Work order — Look over the lines below. Report each one that includes the string "помощи".

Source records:
Segment Open
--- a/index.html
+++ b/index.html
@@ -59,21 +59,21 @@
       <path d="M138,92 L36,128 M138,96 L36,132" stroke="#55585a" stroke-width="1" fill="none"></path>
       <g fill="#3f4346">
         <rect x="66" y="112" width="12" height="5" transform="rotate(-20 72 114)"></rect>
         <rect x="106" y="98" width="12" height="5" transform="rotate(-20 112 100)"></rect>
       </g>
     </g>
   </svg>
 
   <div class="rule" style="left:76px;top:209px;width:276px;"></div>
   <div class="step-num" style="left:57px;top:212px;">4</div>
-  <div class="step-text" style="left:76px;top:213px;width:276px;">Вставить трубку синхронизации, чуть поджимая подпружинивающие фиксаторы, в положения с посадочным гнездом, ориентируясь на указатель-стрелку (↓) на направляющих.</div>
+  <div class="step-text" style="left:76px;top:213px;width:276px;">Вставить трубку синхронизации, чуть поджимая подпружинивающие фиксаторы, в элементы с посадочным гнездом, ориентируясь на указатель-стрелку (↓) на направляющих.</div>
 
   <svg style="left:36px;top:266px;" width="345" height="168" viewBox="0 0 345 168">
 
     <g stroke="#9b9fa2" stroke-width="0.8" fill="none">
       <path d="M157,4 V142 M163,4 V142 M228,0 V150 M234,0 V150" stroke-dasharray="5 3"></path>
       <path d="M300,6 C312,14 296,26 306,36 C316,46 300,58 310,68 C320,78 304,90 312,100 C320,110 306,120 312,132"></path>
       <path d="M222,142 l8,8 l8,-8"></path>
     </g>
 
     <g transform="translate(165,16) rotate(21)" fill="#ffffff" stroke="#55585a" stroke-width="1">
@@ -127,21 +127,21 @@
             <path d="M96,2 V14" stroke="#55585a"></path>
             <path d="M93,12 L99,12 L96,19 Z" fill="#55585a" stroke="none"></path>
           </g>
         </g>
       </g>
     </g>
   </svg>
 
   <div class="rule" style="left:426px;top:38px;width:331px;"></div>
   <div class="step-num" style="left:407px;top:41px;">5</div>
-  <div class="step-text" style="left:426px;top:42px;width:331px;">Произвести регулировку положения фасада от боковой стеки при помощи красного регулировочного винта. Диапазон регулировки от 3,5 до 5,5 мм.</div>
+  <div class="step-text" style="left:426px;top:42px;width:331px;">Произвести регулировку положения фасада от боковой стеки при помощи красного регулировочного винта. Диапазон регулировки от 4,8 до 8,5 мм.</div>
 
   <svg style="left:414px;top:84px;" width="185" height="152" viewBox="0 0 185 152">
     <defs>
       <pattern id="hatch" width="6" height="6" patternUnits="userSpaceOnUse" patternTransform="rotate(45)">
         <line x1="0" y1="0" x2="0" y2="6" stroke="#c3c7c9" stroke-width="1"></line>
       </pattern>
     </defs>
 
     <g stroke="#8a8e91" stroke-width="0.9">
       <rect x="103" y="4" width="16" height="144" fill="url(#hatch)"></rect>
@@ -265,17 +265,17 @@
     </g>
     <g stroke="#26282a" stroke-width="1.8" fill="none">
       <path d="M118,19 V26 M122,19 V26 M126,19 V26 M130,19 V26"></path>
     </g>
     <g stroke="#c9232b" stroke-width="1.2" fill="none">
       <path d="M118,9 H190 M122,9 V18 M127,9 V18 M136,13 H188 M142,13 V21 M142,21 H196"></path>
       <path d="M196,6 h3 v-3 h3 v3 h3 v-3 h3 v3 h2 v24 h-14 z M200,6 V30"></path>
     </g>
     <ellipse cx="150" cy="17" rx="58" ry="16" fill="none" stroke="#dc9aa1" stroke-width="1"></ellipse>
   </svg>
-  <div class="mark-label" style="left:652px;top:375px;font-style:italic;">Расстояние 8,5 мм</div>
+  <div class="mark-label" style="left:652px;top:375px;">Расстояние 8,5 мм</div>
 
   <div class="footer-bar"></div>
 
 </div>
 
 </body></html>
Segment Closed
Answer space —
-  <div class="step-text" style="left:426px;top:42px;width:331px;">Произвести регулировку положения фасада от боковой стеки при помощи красного регулировочного винта. Диапазон регулировки от 3,5 до 5,5 мм.</div>
+  <div class="step-text" style="left:426px;top:42px;width:331px;">Произвести регулировку положения фасада от боковой стеки при помощи красного регулировочного винта. Диапазон регулировки от 4,8 до 8,5 мм.</div>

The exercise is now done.